1. Gathering the Dependencies
2. Downloading and loading the model

# Gathering the Dependencies


`llama.cpp`'s objective is to run the LLaMA model with 4-bit integer quantization on MacBook. It is a plain C/C++ implementation optimized for Apple silicon and x86 architectures, supporting various integer quantization and BLAS libraries. Originally a web chat example, it now serves as a development playground for ggml library features.

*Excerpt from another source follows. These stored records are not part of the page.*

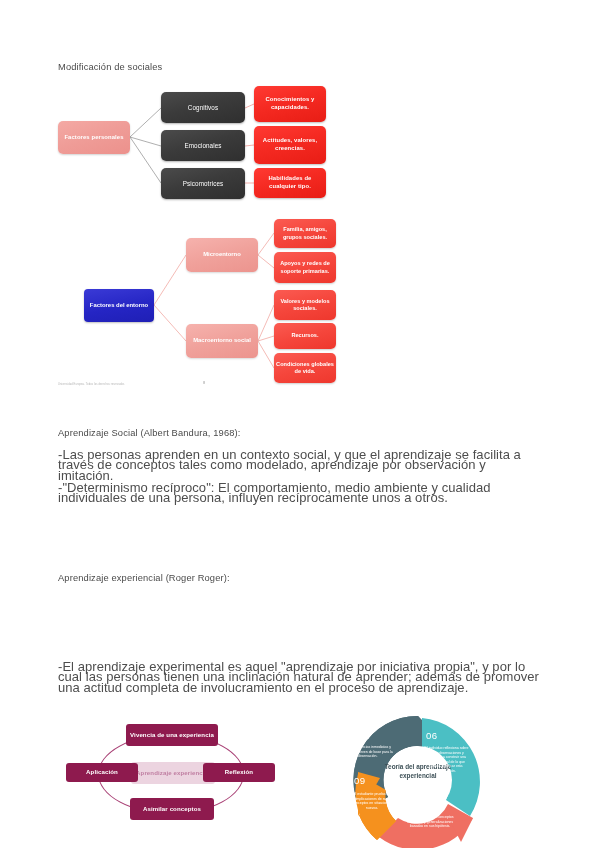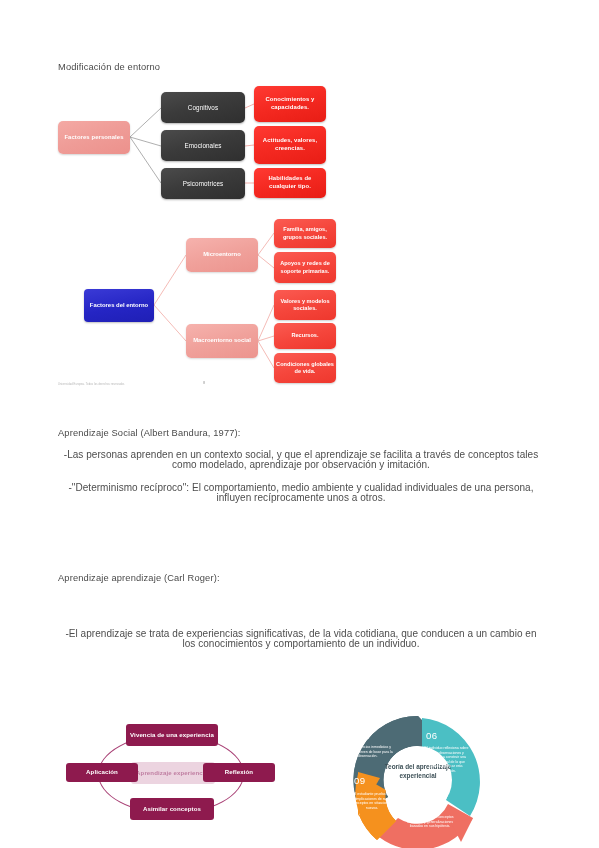--- a/index.html
+++ b/index.html
@@ -10,22 +10,22 @@
     color:#3a3a3a;overflow:hidden;position:relative;
   }
   .page{position:relative;width:599px;height:848px;}
 
   
   .heading{
     position:absolute;font-size:9.3px;letter-spacing:.15px;
     color:#4a4a4a;white-space:nowrap;
   }
   .para{
-    position:absolute;font-size:10px;line-height:10.3px;
-    color:#4d4d4d;letter-spacing:.05px;text-align:center;
+    position:absolute;font-size:13px;line-height:10.3px;
+    color:#4d4d4d;letter-spacing:.05px;text-align:left;
   }
 
   
   .d1{position:absolute;left:58px;top:82px;width:268px;height:118px;}
   .node{
     position:absolute;border-radius:5px;display:flex;align-items:center;
     justify-content:center;text-align:center;color:#ffffff;
     font-size:5.9px;line-height:7.6px;padding:2px 3px;box-sizing:border-box;
     font-weight:600;letter-spacing:.1px;
   }
@@ -123,21 +123,21 @@
     font-size:6.4px;line-height:9.4px;font-weight:700;color:#3d5057;
   }
   .segnum{position:absolute;color:#ffffff;font-size:9.6px;font-weight:400;letter-spacing:.4px}
   .segtxt{position:absolute;color:#ffffff;font-size:3.5px;line-height:4.6px;text-align:center}
 </style>
 </head>
 <body>
 
 <div class="page">
 
-  <div class="heading" style="left:58px;top:62px;">Modificación de entorno</div>
+  <div class="heading" style="left:58px;top:62px;">Modificación de sociales</div>
 
   <div class="d1">
     <svg class="links" viewBox="0 0 268 118">
       <g fill="none" stroke="#9a9a9a" stroke-width="0.8">
         <path d="M72,55 L103,26"></path>
         <path d="M72,55 L103,64"></path>
         <path d="M72,55 L103,101"></path>
       </g>
       <g fill="none" stroke="#f0a6a2" stroke-width="0.9">
         <path d="M187,26 L196,22"></path>
@@ -178,28 +178,28 @@
     <div class="n-leaf l1">Familia, amigos, grupos sociales.</div>
     <div class="n-leaf l2">Apoyos y redes de soporte primarias.</div>
     <div class="n-leaf l3">Valores y modelos sociales.</div>
     <div class="n-leaf l4">Recursos.</div>
     <div class="n-leaf l5">Condiciones globales de vida.</div>
 
     <div class="slide-footer">Universidad Europea. Todos los derechos reservados</div>
     <div class="slide-pageno">8</div>
   </div>
 
-  <div class="heading" style="left:58px;top:428px;">Aprendizaje Social (Albert Bandura, 1977):</div>
+  <div class="heading" style="left:58px;top:428px;">Aprendizaje Social (Albert Bandura, 1968):</div>
 
   <div class="para" style="left:58px;top:450px;width:486px;">-Las personas aprenden en un contexto social, y que el aprendizaje se facilita a través de conceptos tales como modelado, aprendizaje por observación y imitación.</div>
   <div class="para" style="left:58px;top:483px;width:486px;">-"Determinismo recíproco": El comportamiento, medio ambiente y cualidad individuales de una persona, influyen recíprocamente unos a otros.</div>
 
-  <div class="heading" style="left:58px;top:573px;">Aprendizaje aprendizaje (Carl Roger):</div>
-
-  <div class="para" style="left:58px;top:629px;width:486px;">-El aprendizaje se trata de experiencias significativas, de la vida cotidiana, que conducen a un cambio en los conocimientos y comportamiento de un individuo.</div>
+  <div class="heading" style="left:58px;top:573px;">Aprendizaje experiencial (Roger Roger):</div>
+
+  <div class="para" style="left:58px;top:662px;width:486px;">-El aprendizaje experimental es aquel "aprendizaje por iniciativa propia", y por lo cual las personas tienen una inclinación natural de aprender; además de promover una actitud completa de involucramiento en el proceso de aprendizaje.</div>
 
   <div class="d3">
     <div class="ellipse"></div>
     <div class="pill center">Aprendizaje experiencial</div>
     <div class="pill top">Vivencia de una experiencia</div>
     <div class="pill right">Reflexión</div>
     <div class="pill bottom">Asimilar conceptos</div>
     <div class="pill left">Aplicación</div>
   </div>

`GGML`, a C library for machine learning, facilitates the distribution of large language models (LLMs). It utilizes quantization to enable efficient LLM execution on consumer hardware. GGML files contain binary-encoded data, including version number, hyperparameters, vocabulary, and weights. The vocabulary comprises tokens for language generation, while the weights determine the LLM's size. Quantization reduces precision to optimize resource usage.



## Quantized Models from the Hugging Face Community

The Hugging Face community provides quantized models, which allow us to efficiently and effectively utilize the model on the T4 GPU. It is important to consult reliable sources before using any model.

There are several variations available, but the ones that interest us are based on the GGLM library.

We can see the different variations that Llama-2-13B-GGML has [here](https://huggingface.co/models?search=llama%202%20ggml).

In this case, we will use the model called [Llama-2-13B-chat-GGML](https://huggingface.co/TheBloke/Llama-2-13B-chat-GGML).


## Installing the Packages

In [1]:
# GPU llama-cpp-python
!CMAKE_ARGS="-DLLAMA_CUBLAS=on" FORCE_CMAKE=1 pip install llama-cpp-python==0.1.78 numpy==1.23.4 --force-reinstall --upgrade --no-cache-dir --verbose
!pip install huggingface_hub
!pip install llama-cpp-python==0.1.78
!pip install numpy==1.23.4

Using pip 23.1.2 from /usr/local/lib/python3.10/dist-packages/pip (python 3.10)
Collecting llama-cpp-python==0.1.78
  Downloading llama_cpp_python-0.1.78.tar.gz (1.7 MB)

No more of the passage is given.